South American country Venezuela is facing a "food emergency," leading President Nicolás Maduro to call on his countrymen to create urban gardens in their own homes to combat the current nationwide shortage, the National Public Radio reports.

Maduro went as far as establishing a Ministry of Urban Farming to help most of the 83 percent of Venezuelans who live in cities start their own little piece of green.

To inspire people to produce their own food and to be a model citizen, Maduro said in a speech that he and his first lady are raising 60 hens for their own household to consume.
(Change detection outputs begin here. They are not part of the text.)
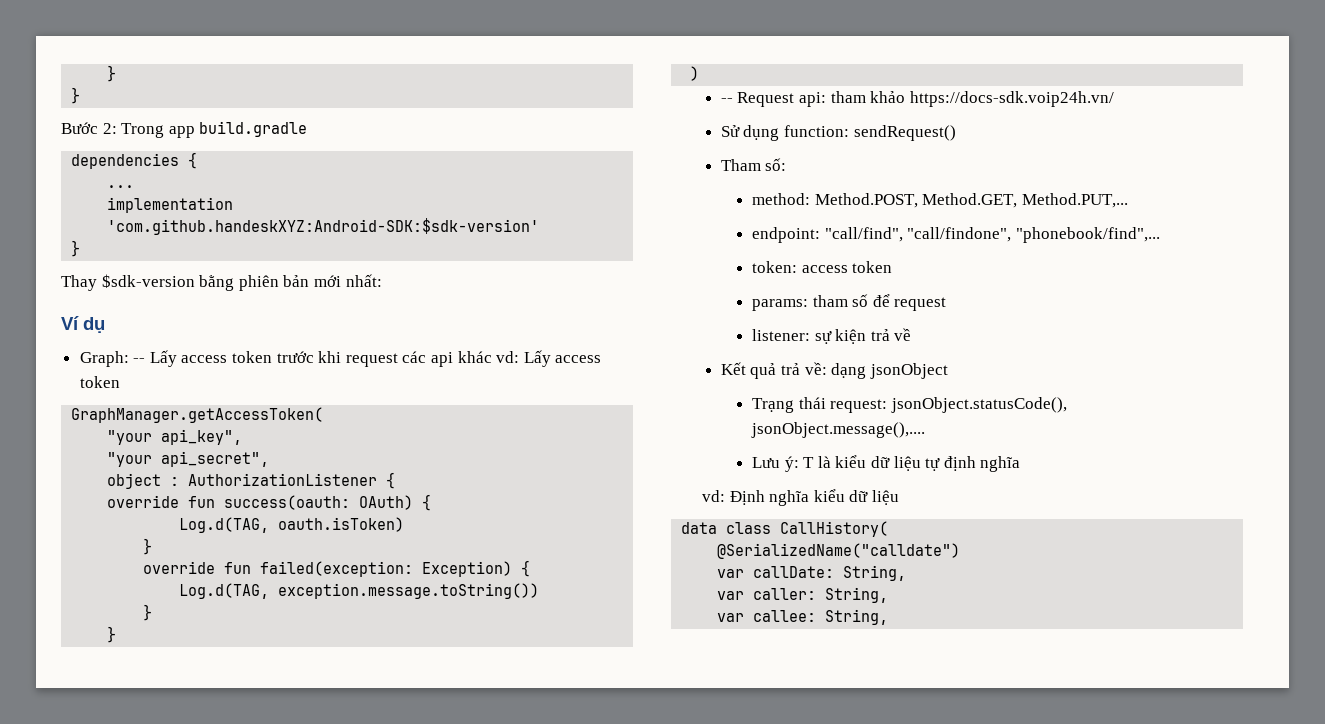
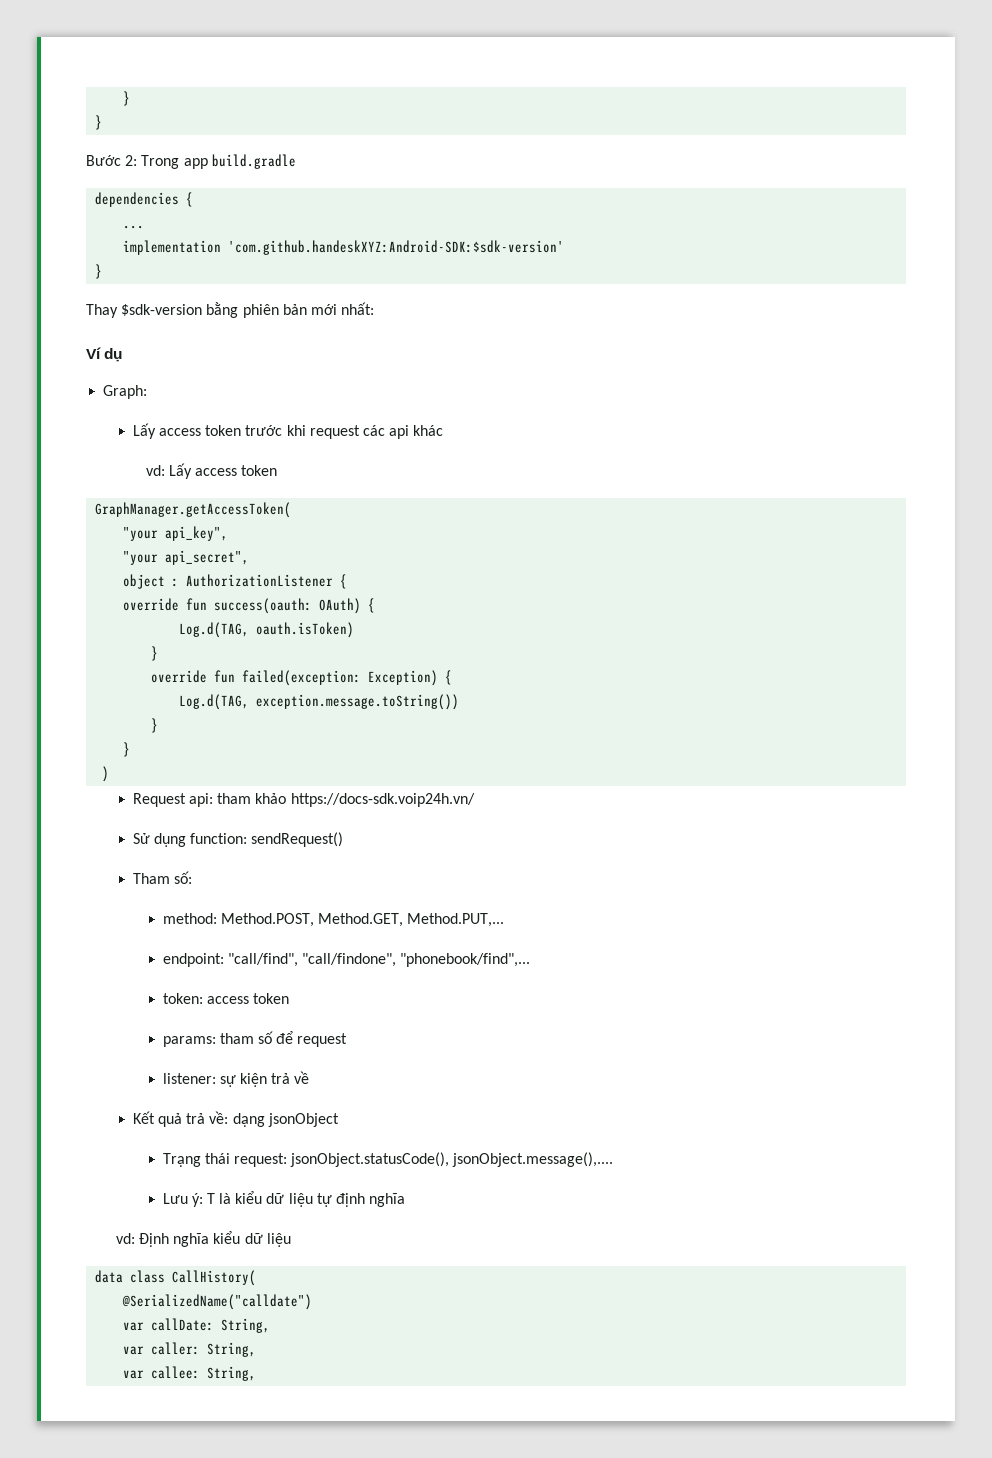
- Graph: -- Lấy access token trước khi request các api khác vd: Lấy access token
+ Graph:
+ Lấy access token trước khi request các api khác
+ vd: Lấy access token
- -- Request api: tham khảo https://docs-sdk.voip24h.vn/
+ Request api: tham khảo https://docs-sdk.voip24h.vn/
Yahoo News Australia also reports that just last month a conspiracy between superiors of a state-owned supermarket chain called Bicentenario was discovered. A total of 49 people (including Bicentenario's director and supermarket managers) were arrested in multiple locations in the country for hoarding food and re-selling at a higher price during the shortage.

Opposition leaders insist that the government should instead use its resources to empower traditional farmers by loosening government grip on the prices of agricultural products and the misuse of much of the country's fertile lands. The fact that worldwide prices of Venezuela's main export product - oil - is falling doesn't help make things better as fewer dollars meant fewer chances to import food and other products from other countries.

Maduro, for his part, blamed the opposition for the shortage due to the "economic war" that he says is being waged against his administration.

According to Huffington Post, the government has implemented a new ID card system to have a more organized way of rationing food. This, as President Maduro describes it, is to record purchases and to stop hoarding. The system will be able to spot "suspicious purchasing patterns" and will bar people from buying the same products daily.